- TASK REQUIREMENTS
Without including pictures, set down every record exactly as it stands.

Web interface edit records
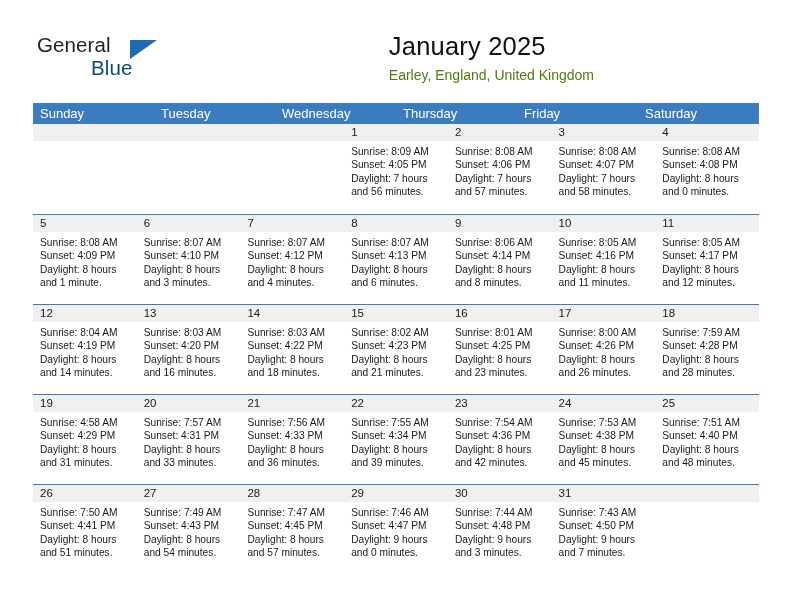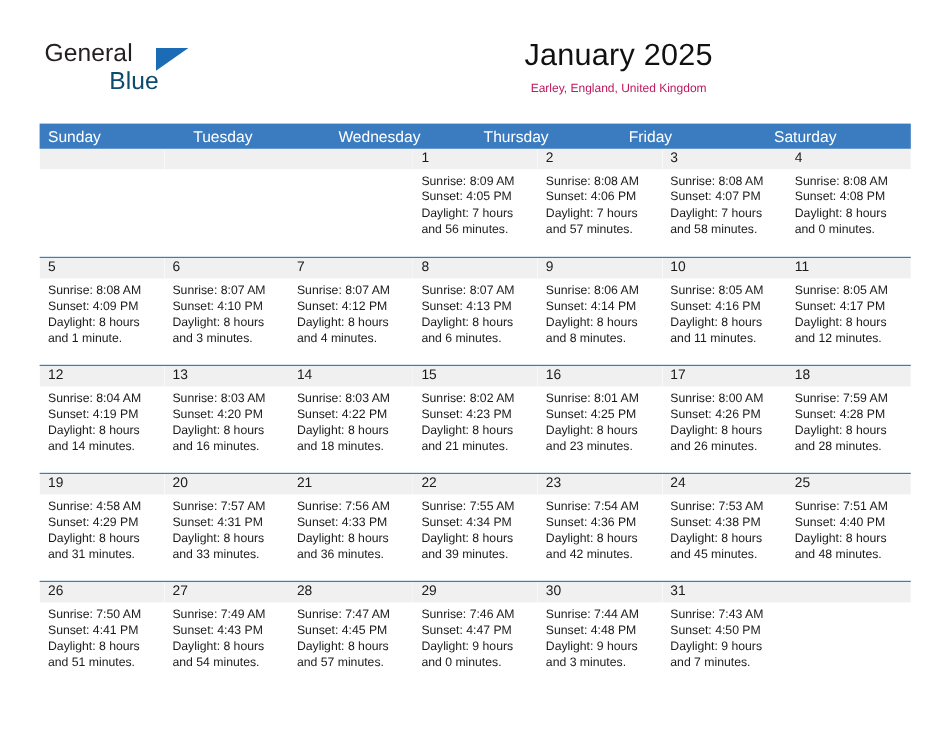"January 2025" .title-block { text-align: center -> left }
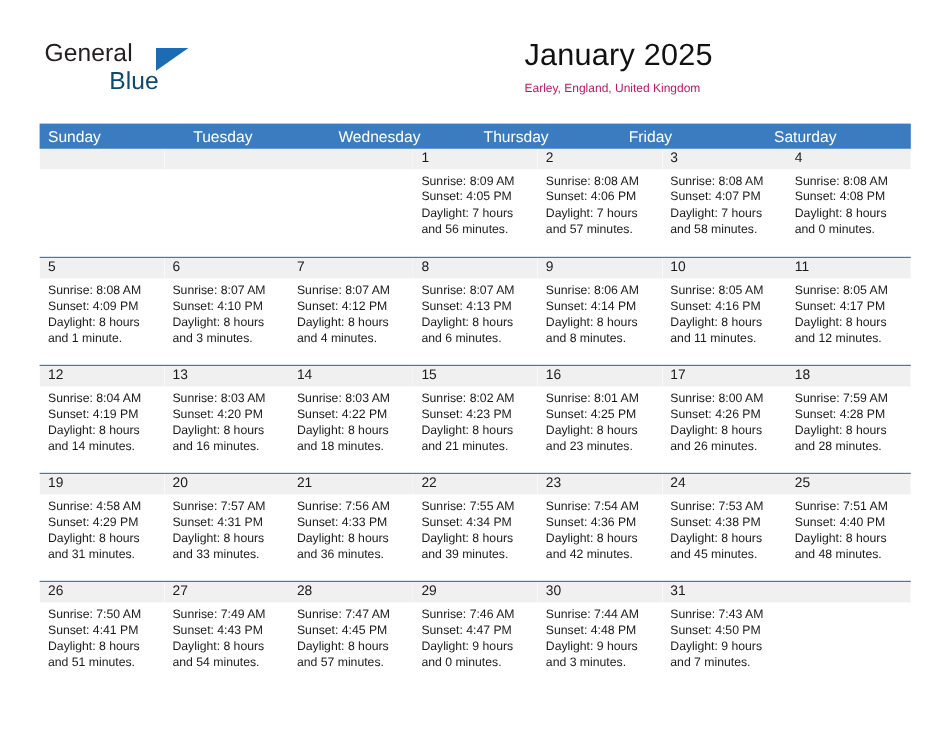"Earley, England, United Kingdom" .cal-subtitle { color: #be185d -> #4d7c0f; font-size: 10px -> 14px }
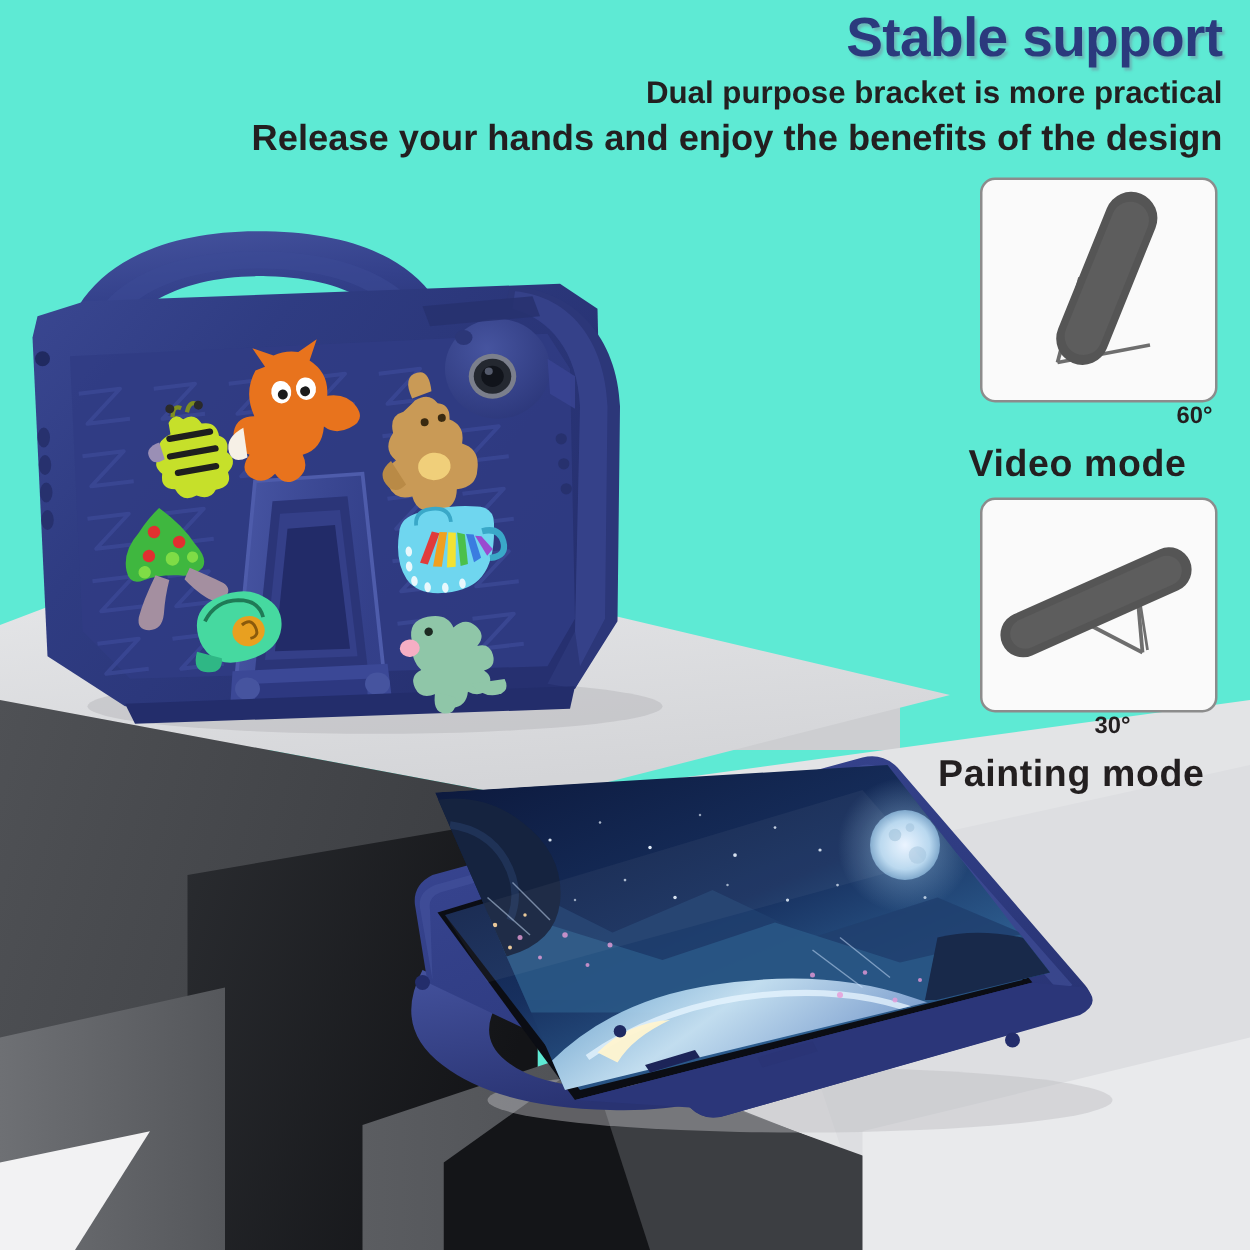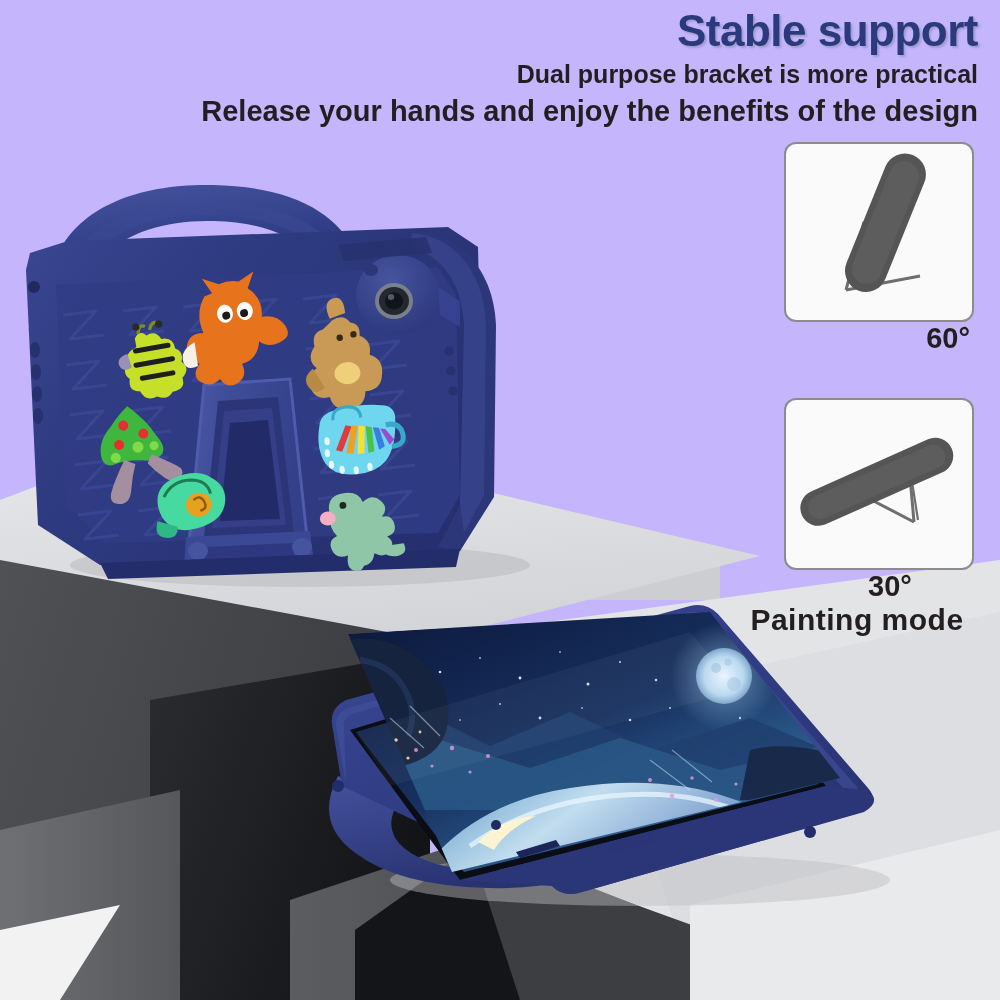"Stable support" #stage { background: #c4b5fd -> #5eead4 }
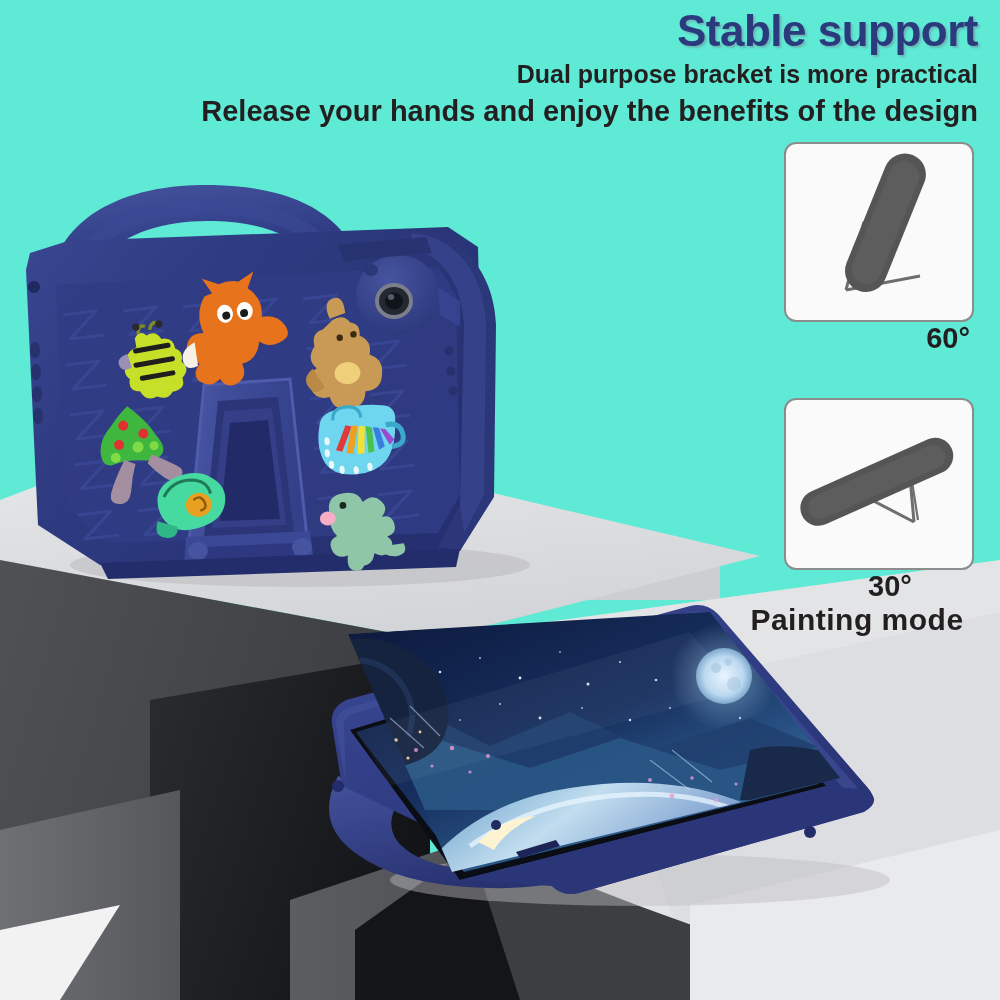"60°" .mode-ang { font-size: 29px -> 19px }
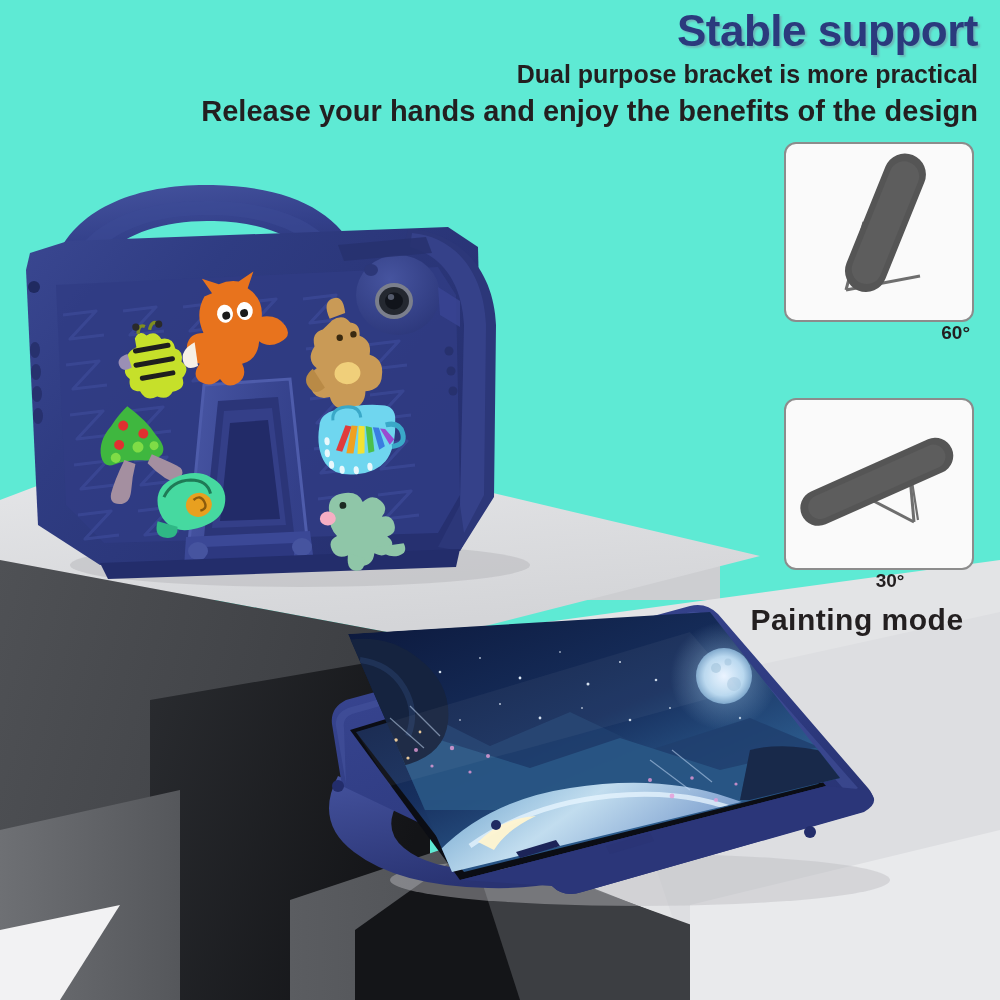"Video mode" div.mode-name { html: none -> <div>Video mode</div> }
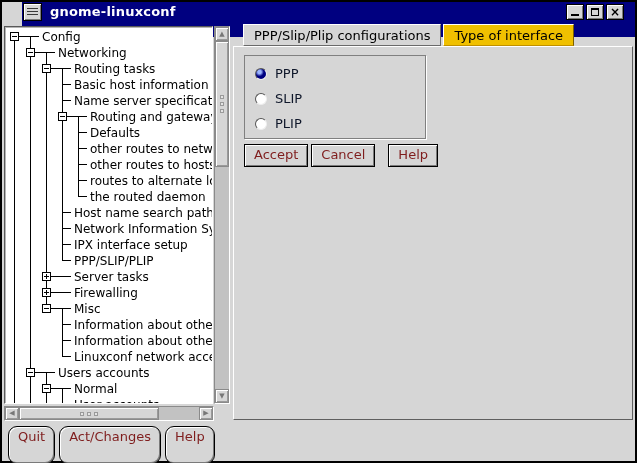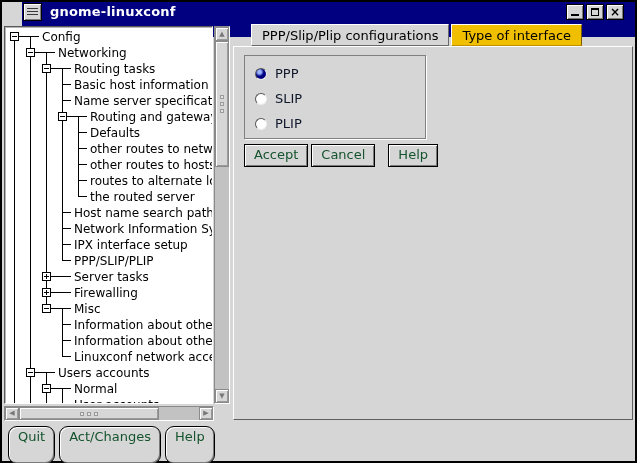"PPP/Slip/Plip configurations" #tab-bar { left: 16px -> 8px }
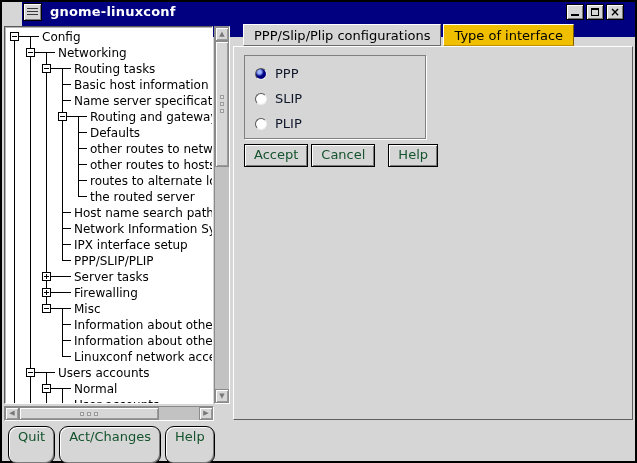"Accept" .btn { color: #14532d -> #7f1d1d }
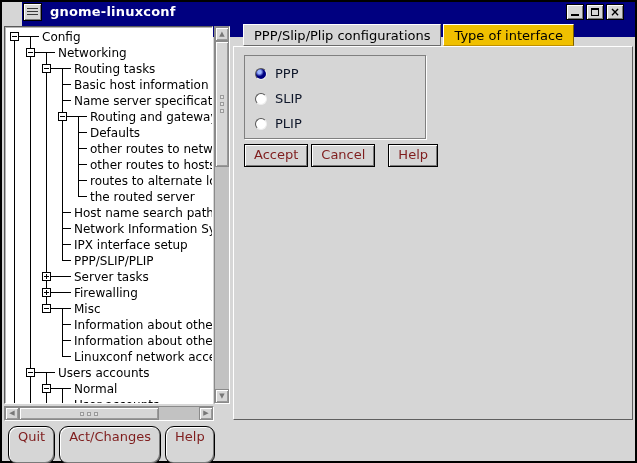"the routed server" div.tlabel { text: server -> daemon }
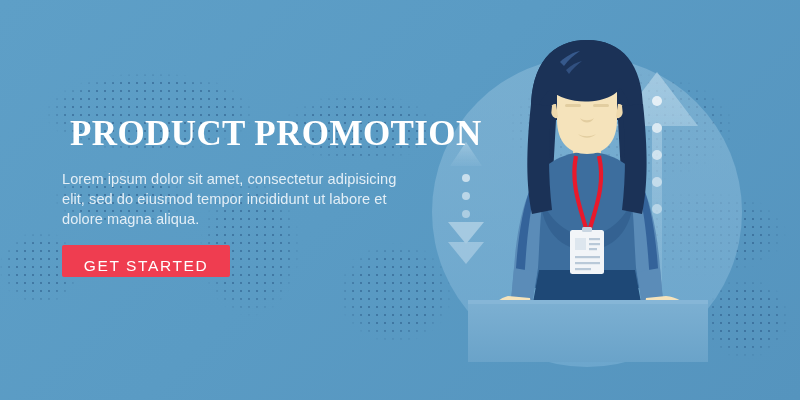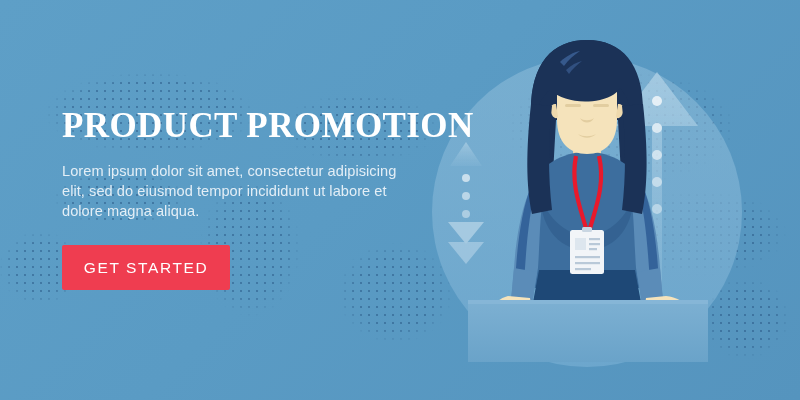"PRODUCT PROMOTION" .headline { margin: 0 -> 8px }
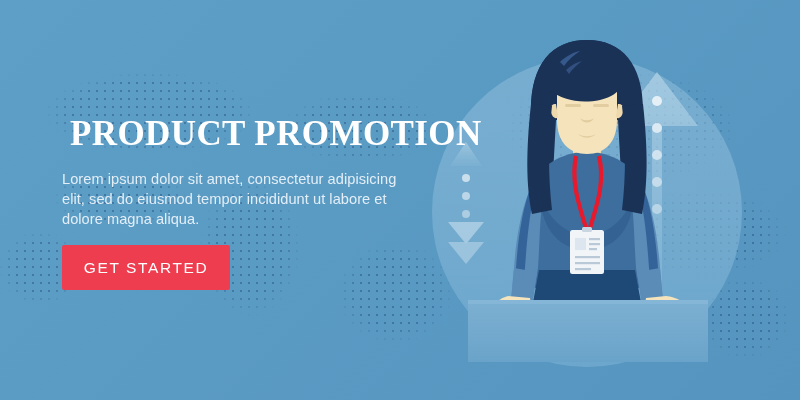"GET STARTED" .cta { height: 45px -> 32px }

- RESPONSE
"January 2025" .title-block { text-align: center -> left }
"Earley, England, United Kingdom" .cal-subtitle { color: #be185d -> #4d7c0f; font-size: 10px -> 14px }
"Stable support" #stage { background: #c4b5fd -> #5eead4 }
"60°" .mode-ang { font-size: 29px -> 19px }
"Video mode" div.mode-name { html: none -> <div>Video mode</div> }
"PPP/Slip/Plip configurations" #tab-bar { left: 16px -> 8px }
"Accept" .btn { color: #14532d -> #7f1d1d }
"the routed server" div.tlabel { text: server -> daemon }
"PRODUCT PROMOTION" .headline { margin: 0 -> 8px }
"GET STARTED" .cta { height: 45px -> 32px }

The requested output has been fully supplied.